Let the instructor know what the issues are going into the program, and see what his recommendations are.  Let him know that if you think a technique is too risky to your own health to perform it, you will decline (for now), but also let him know that one of your goals is to improve in these areas.  In all likelihood, he'll know how to work around your limitations.  If not, then perhaps seeking a different school would be best for you.

As your strength improves, so will your confidence, and some of the activities that you look at now and think would destroy your knees can actually become do-able.  You may never be the best person in the group at doing jumping 270 degree spinning kicks, but martial arts is about way way more than that.


----------



## jks9199 (Oct 30, 2008)

It also depends on what you mean by "bad knees."  Some problems can be corrected or improved by strengthening and using your knees, or improving your overall flexibility.  Martial arts will very likely help you with these sorts of problems.  Others can only be fixed surgically... and can be very easily worsened by improper martial arts training.

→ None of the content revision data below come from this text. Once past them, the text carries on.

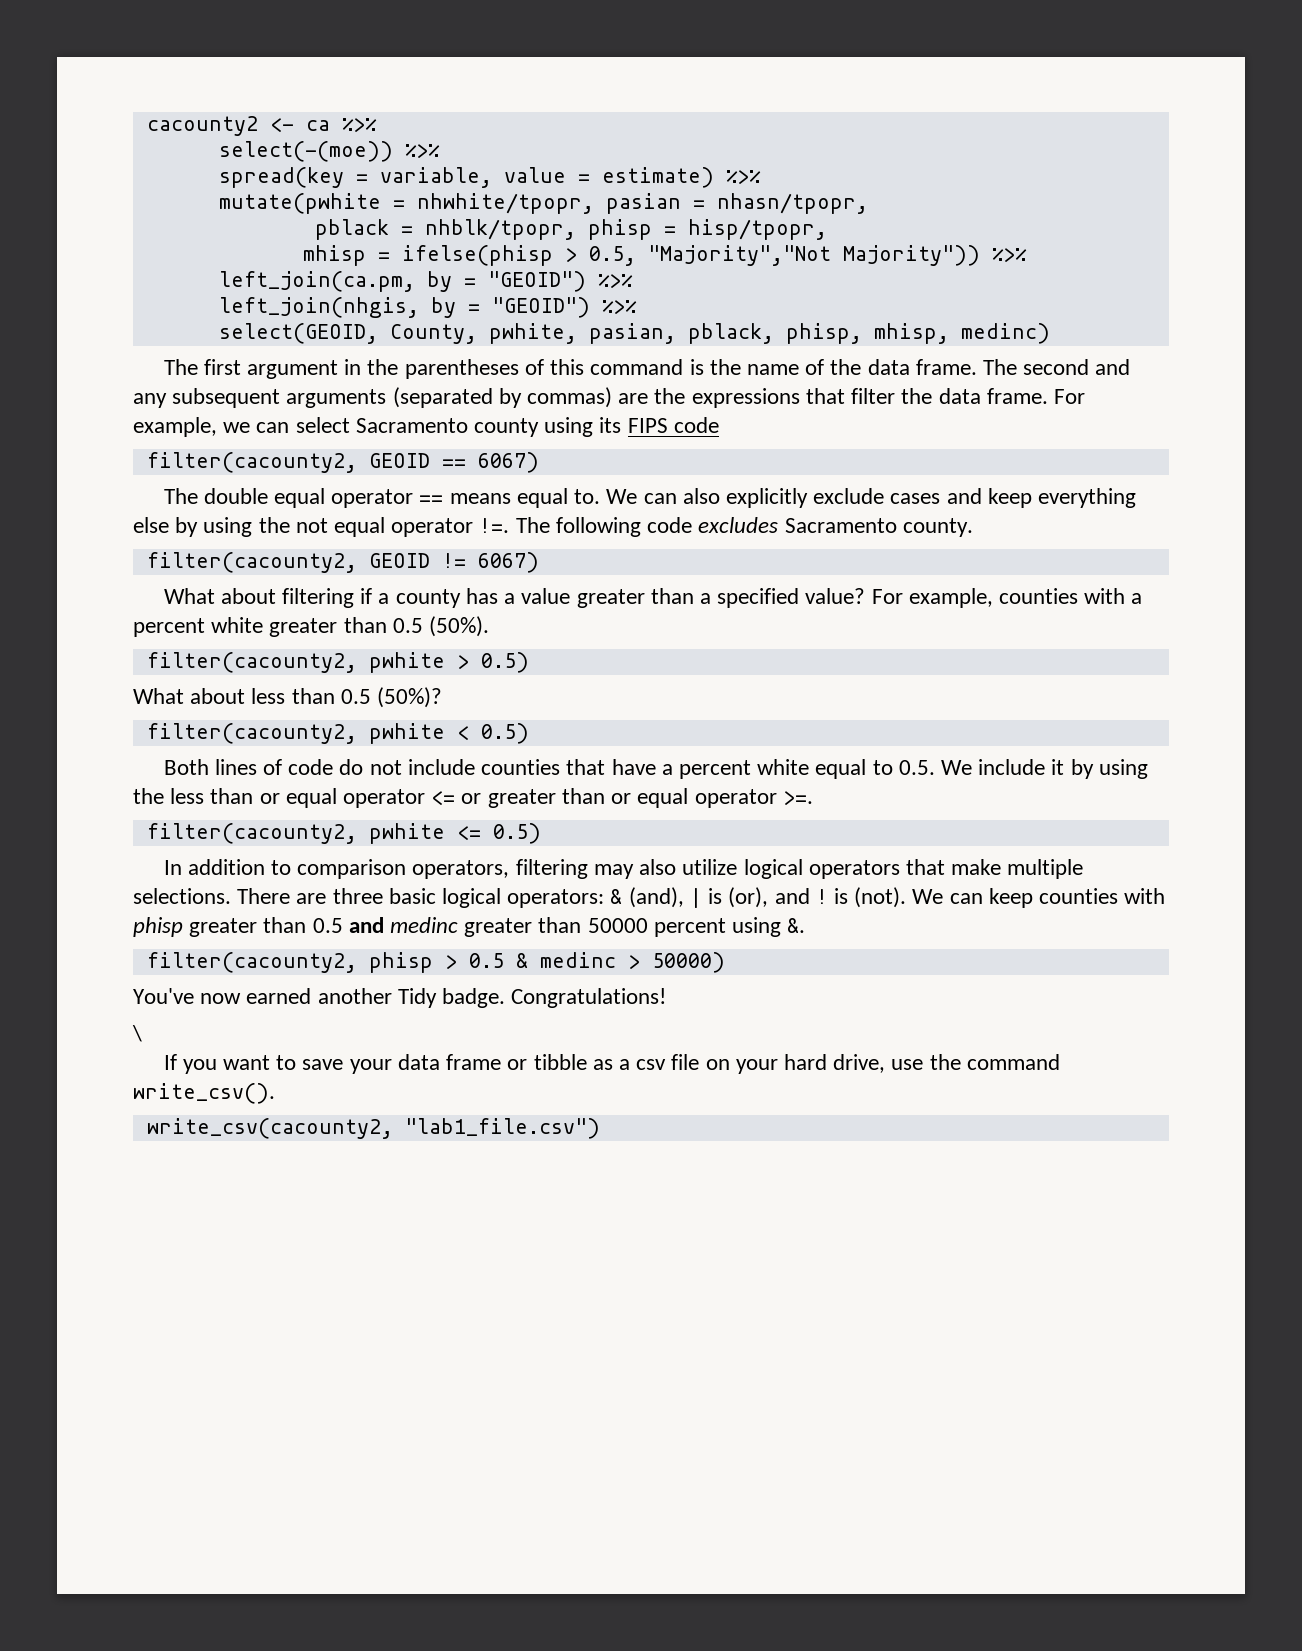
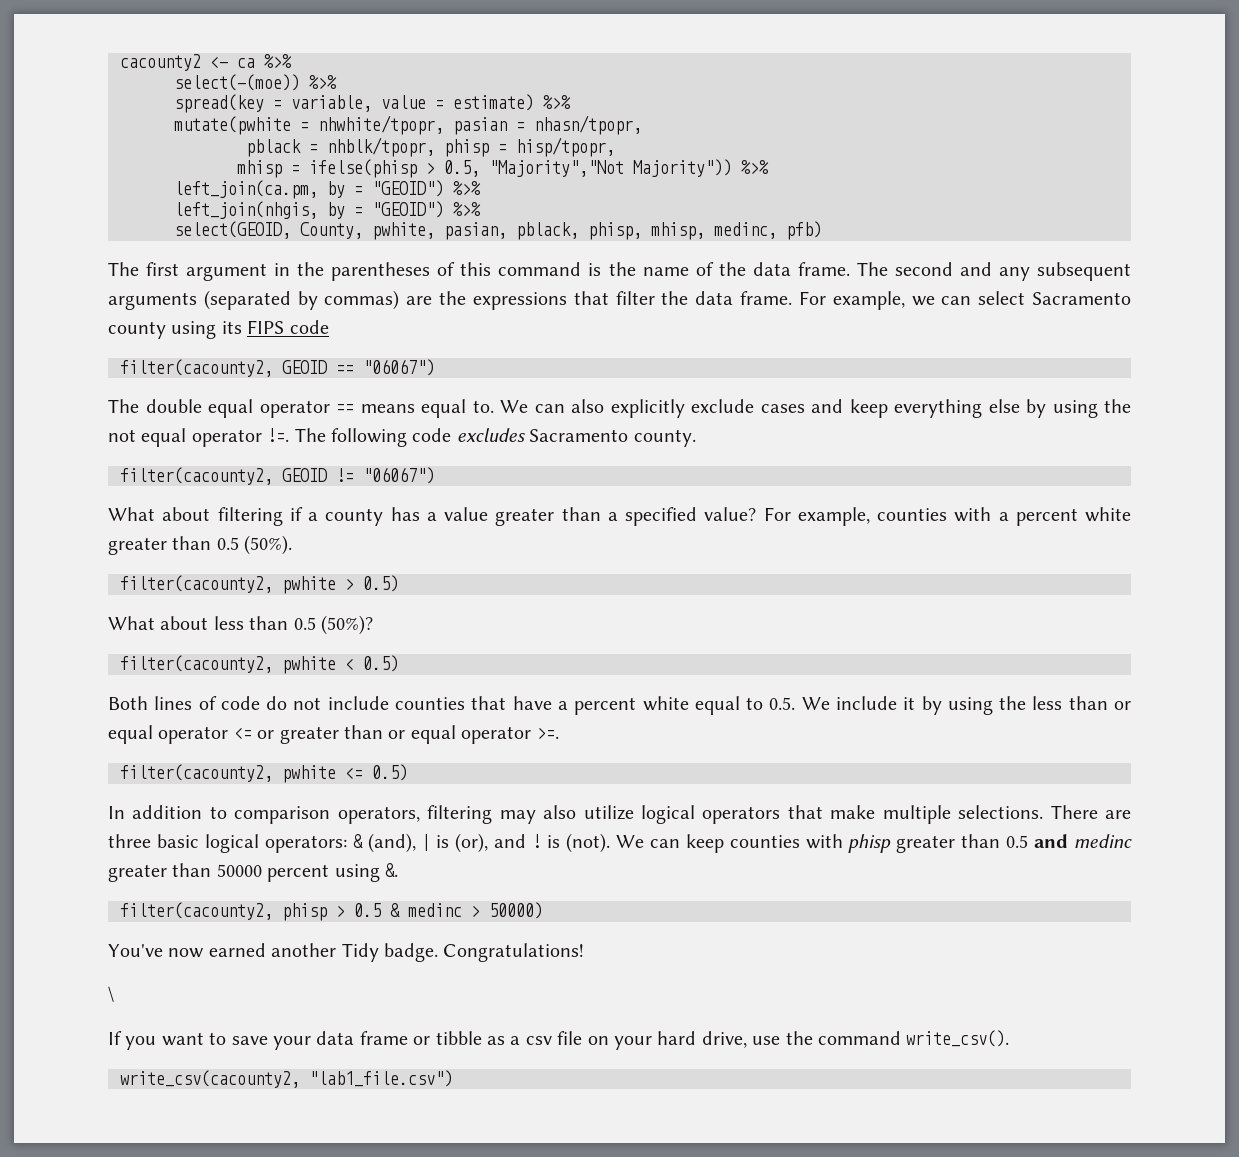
- select(GEOID, County, pwhite, pasian, pblack, phisp, mhisp, medinc)
+ select(GEOID, County, pwhite, pasian, pblack, phisp, mhisp, medinc, pfb)
- filter(cacounty2, GEOID == 6067)
+ filter(cacounty2, GEOID == "06067")
- filter(cacounty2, GEOID != 6067)
+ filter(cacounty2, GEOID != "06067")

Discuss the problems with the instructors.  If they won't listen to you, and won't address your concerns, that's a red flag.  Note that a token "well, do your best and we'll see" is not addressing the concerns.  This is a discussion that should take a few minutes...


----------



## KempoGuy06 (Nov 10, 2008)

all the above advice is good. I went through the same thing and after 2 1/2 years they are better. not perfect but better

B


----------



## Dr. Mantis (Nov 14, 2008)

I also have bad knees.
Thanks to a good acupuncturist, though, I've been able to return to martial arts.
Wing Chun may be a good style for people with bad knees since it does not have low stances and does not require a lot of moving around.


----------



## MasterWright (Nov 15, 2008)

Lots of good advice here, in the above replies. You could look into Tai Chi though.


----------



## MasterWright (Nov 15, 2008)

That sure is a funny pic, is it a Lama?


----------